Crouching IBM, Hidden Accenture

Every now and again I search for Sourcing Innovation on Google, expecting to find this blog and companion website, a few Spend Matters posts, Nine Sigma, a service for innovation seekers looking to hook up with innovative solution providers using open innovation, and maybe the Wikipedia definition for innovation. But I recently ran the search, and what did I find in the top 5? IBM with their Innovation Sourcing white paper and Accenture with their Innovation Sourcing Strategy Matters research report. And, especially in the former case, what nerve!

According to IBM, innovation sourcing is the term used to collectively describe the assets, processes, and techniques used in outsourcing contracts to drive innovation. I have to disagree. As far as I’m concerned, innovation sourcing is innovated sourcing and innovated sourcing is any sourcing endeavor you do that applies innovation – be it outsourcing, insourcing, category sourcing, or personnel sourcing. And the innovation doesn’t have to to be restricted to processes and techniques – it could be the technology you employ, the location of alternate materials, or even finding a way to bypass sourcing altogether. Now I know I should be flattered that they used my blog as their inspiration for suggesting a way to take outsourcing to the next level, but they could at least get it right!

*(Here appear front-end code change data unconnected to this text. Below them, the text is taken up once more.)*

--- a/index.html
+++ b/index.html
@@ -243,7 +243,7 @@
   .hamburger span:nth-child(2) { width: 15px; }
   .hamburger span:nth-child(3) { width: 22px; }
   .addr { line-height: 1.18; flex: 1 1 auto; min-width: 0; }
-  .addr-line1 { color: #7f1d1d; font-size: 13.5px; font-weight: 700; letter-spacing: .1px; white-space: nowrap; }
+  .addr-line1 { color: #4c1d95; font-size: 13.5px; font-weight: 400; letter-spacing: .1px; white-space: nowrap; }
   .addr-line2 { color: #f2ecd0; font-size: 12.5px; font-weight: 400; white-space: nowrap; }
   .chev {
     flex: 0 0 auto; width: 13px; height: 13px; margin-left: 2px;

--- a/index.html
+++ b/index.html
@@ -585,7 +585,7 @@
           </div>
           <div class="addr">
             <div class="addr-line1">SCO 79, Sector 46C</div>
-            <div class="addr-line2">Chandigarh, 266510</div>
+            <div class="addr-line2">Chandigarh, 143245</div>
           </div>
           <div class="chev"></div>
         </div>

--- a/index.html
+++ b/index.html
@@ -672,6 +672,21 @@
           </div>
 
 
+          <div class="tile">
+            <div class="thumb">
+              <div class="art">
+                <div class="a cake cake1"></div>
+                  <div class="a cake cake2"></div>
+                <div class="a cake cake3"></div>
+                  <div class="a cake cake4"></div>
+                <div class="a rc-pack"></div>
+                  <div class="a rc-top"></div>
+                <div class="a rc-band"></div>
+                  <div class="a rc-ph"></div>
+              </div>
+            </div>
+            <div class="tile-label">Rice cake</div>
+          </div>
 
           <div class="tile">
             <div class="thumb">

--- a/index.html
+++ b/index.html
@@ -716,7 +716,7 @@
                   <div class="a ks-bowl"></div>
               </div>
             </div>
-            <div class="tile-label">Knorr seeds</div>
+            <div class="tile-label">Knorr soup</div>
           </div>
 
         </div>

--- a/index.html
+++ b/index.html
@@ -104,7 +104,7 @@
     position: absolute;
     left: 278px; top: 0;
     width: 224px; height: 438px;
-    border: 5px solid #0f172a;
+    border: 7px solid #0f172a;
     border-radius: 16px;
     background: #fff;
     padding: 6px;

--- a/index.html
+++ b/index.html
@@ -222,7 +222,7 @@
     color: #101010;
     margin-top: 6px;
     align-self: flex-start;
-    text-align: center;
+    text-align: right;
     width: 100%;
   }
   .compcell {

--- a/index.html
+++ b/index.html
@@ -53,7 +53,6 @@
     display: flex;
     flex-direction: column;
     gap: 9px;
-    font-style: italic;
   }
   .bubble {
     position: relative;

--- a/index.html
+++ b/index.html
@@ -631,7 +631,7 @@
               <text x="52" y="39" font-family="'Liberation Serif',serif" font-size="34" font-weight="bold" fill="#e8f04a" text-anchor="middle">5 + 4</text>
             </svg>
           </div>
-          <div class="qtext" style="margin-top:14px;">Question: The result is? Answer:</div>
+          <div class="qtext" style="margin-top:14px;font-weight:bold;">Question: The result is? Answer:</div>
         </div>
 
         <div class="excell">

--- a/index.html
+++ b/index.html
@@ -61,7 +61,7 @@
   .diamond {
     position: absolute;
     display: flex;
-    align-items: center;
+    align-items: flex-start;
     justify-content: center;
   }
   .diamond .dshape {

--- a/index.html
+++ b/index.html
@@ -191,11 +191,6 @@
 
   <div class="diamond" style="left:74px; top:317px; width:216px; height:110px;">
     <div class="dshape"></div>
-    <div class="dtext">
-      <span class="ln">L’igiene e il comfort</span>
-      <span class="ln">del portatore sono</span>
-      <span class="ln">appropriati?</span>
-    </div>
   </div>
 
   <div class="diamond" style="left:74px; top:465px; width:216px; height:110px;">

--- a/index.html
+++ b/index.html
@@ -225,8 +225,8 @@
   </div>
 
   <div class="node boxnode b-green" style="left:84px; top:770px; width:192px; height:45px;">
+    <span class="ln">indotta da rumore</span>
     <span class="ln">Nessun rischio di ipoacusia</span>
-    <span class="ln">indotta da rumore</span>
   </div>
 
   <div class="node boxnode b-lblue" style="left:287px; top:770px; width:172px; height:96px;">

In Accenture’s paper, penned by the Institute for Strategic Change back in 2003, they noted that although many companies are increasing their reliance on external sourcing for innovation, most of them lack an innovation sourcing strategy that would not only help them decide what combination of internal and external sources they should consider but how to leverage those resources throughout the innovation chain. This is important because a good innovation sourcing strategy can open up new doors, delivery quality results faster, cut the cost of innovation, facilitate priority calls, and even stimulate internal innovation while the lack of such a strategy carries risks and costs.

According to Accenture, a good innovation sourcing strategy, which should be holistically driven, addresses five questions:

  • What is the organization’s innovation strategy, including desirable domains and end products for innovation?
  • What are the key sourcing principles?
  • What are the firm’s innovation sourcing channels and what needs do they address?
  • How are the interfaces across channels identified and managed?
  • What international organization mechanisms need to be established to leverage external sourcing effectively?

Not bad … but what about Why?? And, more importantly, Why?? First of all, you can’t develop an effective innovation sourcing strategy unless you know why you should have such a strategy, and how it could help you source better. And secondly, you need to know why you want a strategy. Because a strategy takes commitment, and that takes drive.

Roses are Red, Violets are Blue, Mz. Dawson is Sassy … and so am I!